Try it >>
An identical copy of all records below is to be written out.

Records drawn from a dataset
^^^^^^^^
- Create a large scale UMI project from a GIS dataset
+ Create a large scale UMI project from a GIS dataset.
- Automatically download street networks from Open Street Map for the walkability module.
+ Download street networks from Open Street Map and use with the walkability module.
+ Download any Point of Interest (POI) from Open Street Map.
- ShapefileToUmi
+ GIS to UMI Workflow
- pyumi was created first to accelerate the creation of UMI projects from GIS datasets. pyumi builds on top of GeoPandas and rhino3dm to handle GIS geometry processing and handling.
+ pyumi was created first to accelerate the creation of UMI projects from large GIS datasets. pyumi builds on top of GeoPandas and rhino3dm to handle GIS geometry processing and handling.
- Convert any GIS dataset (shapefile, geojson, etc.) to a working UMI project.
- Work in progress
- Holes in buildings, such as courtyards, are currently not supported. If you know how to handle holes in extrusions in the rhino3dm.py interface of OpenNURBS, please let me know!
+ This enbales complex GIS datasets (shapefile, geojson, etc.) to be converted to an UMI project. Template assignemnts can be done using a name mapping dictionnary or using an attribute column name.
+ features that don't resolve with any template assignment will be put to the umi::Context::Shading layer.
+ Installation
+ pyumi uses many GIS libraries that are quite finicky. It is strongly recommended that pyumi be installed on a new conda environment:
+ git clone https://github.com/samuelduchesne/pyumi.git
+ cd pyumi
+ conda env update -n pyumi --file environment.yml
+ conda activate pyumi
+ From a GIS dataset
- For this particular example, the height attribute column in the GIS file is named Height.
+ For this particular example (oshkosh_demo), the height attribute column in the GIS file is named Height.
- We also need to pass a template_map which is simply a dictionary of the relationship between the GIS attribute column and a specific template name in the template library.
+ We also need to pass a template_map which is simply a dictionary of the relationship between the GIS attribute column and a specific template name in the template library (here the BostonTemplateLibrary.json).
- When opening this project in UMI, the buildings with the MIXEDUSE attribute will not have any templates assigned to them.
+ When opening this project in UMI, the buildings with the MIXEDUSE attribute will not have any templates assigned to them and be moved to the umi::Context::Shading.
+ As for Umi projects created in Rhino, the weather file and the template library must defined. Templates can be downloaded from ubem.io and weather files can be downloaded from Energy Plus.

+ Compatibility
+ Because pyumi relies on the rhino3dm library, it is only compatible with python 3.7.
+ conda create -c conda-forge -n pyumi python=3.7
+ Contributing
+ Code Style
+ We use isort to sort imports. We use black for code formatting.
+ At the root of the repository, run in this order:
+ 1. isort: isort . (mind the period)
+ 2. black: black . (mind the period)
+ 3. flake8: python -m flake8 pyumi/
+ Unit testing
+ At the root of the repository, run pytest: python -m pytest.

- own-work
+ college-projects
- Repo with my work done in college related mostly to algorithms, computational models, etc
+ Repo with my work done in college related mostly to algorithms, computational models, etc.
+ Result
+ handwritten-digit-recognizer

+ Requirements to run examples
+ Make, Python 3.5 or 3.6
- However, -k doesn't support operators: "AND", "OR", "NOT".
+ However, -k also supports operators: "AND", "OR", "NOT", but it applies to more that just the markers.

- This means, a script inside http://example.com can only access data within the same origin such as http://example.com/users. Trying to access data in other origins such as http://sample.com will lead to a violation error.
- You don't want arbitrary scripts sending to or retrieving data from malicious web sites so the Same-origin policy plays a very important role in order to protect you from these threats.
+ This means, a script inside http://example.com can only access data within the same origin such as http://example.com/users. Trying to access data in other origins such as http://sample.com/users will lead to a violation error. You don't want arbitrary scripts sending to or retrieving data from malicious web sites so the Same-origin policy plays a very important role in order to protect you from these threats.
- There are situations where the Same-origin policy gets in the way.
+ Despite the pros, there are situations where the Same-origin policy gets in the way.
^^^^^^^^
Answer to this exercise >>
- Create a large scale UMI project from a GIS dataset
+ Create a large scale UMI project from a GIS dataset.
- Automatically download street networks from Open Street Map for the walkability module.
+ Download street networks from Open Street Map and use with the walkability module.
+ Download any Point of Interest (POI) from Open Street Map.
- ShapefileToUmi
+ GIS to UMI Workflow
- pyumi was created first to accelerate the creation of UMI projects from GIS datasets. pyumi builds on top of GeoPandas and rhino3dm to handle GIS geometry processing and handling.
+ pyumi was created first to accelerate the creation of UMI projects from large GIS datasets. pyumi builds on top of GeoPandas and rhino3dm to handle GIS geometry processing and handling.
- Convert any GIS dataset (shapefile, geojson, etc.) to a working UMI project.
- Work in progress
- Holes in buildings, such as courtyards, are currently not supported. If you know how to handle holes in extrusions in the rhino3dm.py interface of OpenNURBS, please let me know!
+ This enbales complex GIS datasets (shapefile, geojson, etc.) to be converted to an UMI project. Template assignemnts can be done using a name mapping dictionnary or using an attribute column name.
+ features that don't resolve with any template assignment will be put to the umi::Context::Shading layer.
+ Installation
+ pyumi uses many GIS libraries that are quite finicky. It is strongly recommended that pyumi be installed on a new conda environment:
+ git clone https://github.com/samuelduchesne/pyumi.git
+ cd pyumi
+ conda env update -n pyumi --file environment.yml
+ conda activate pyumi
+ From a GIS dataset
- For this particular example, the height attribute column in the GIS file is named Height.
+ For this particular example (oshkosh_demo), the height attribute column in the GIS file is named Height.
- We also need to pass a template_map which is simply a dictionary of the relationship between the GIS attribute column and a specific template name in the template library.
+ We also need to pass a template_map which is simply a dictionary of the relationship between the GIS attribute column and a specific template name in the template library (here the BostonTemplateLibrary.json).
- When opening this project in UMI, the buildings with the MIXEDUSE attribute will not have any templates assigned to them.
+ When opening this project in UMI, the buildings with the MIXEDUSE attribute will not have any templates assigned to them and be moved to the umi::Context::Shading.
+ As for Umi projects created in Rhino, the weather file and the template library must defined. Templates can be downloaded from ubem.io and weather files can be downloaded from Energy Plus.

+ Compatibility
+ Because pyumi relies on the rhino3dm library, it is only compatible with python 3.7.
+ conda create -c conda-forge -n pyumi python=3.7
+ Contributing
+ Code Style
+ We use isort to sort imports. We use black for code formatting.
+ At the root of the repository, run in this order:
+ 1. isort: isort . (mind the period)
+ 2. black: black . (mind the period)
+ 3. flake8: python -m flake8 pyumi/
+ Unit testing
+ At the root of the repository, run pytest: python -m pytest.

- own-work
+ college-projects
- Repo with my work done in college related mostly to algorithms, computational models, etc
+ Repo with my work done in college related mostly to algorithms, computational models, etc.
+ Result
+ handwritten-digit-recognizer

+ Requirements to run examples
+ Make, Python 3.5 or 3.6
- However, -k doesn't support operators: "AND", "OR", "NOT".
+ However, -k also supports operators: "AND", "OR", "NOT", but it applies to more that just the markers.

- This means, a script inside http://example.com can only access data within the same origin such as http://example.com/users. Trying to access data in other origins such as http://sample.com will lead to a violation error.
- You don't want arbitrary scripts sending to or retrieving data from malicious web sites so the Same-origin policy plays a very important role in order to protect you from these threats.
+ This means, a script inside http://example.com can only access data within the same origin such as http://example.com/users. Trying to access data in other origins such as http://sample.com/users will lead to a violation error. You don't want arbitrary scripts sending to or retrieving data from malicious web sites so the Same-origin policy plays a very important role in order to protect you from these threats.
- There are situations where the Same-origin policy gets in the way.
+ Despite the pros, there are situations where the Same-origin policy gets in the way.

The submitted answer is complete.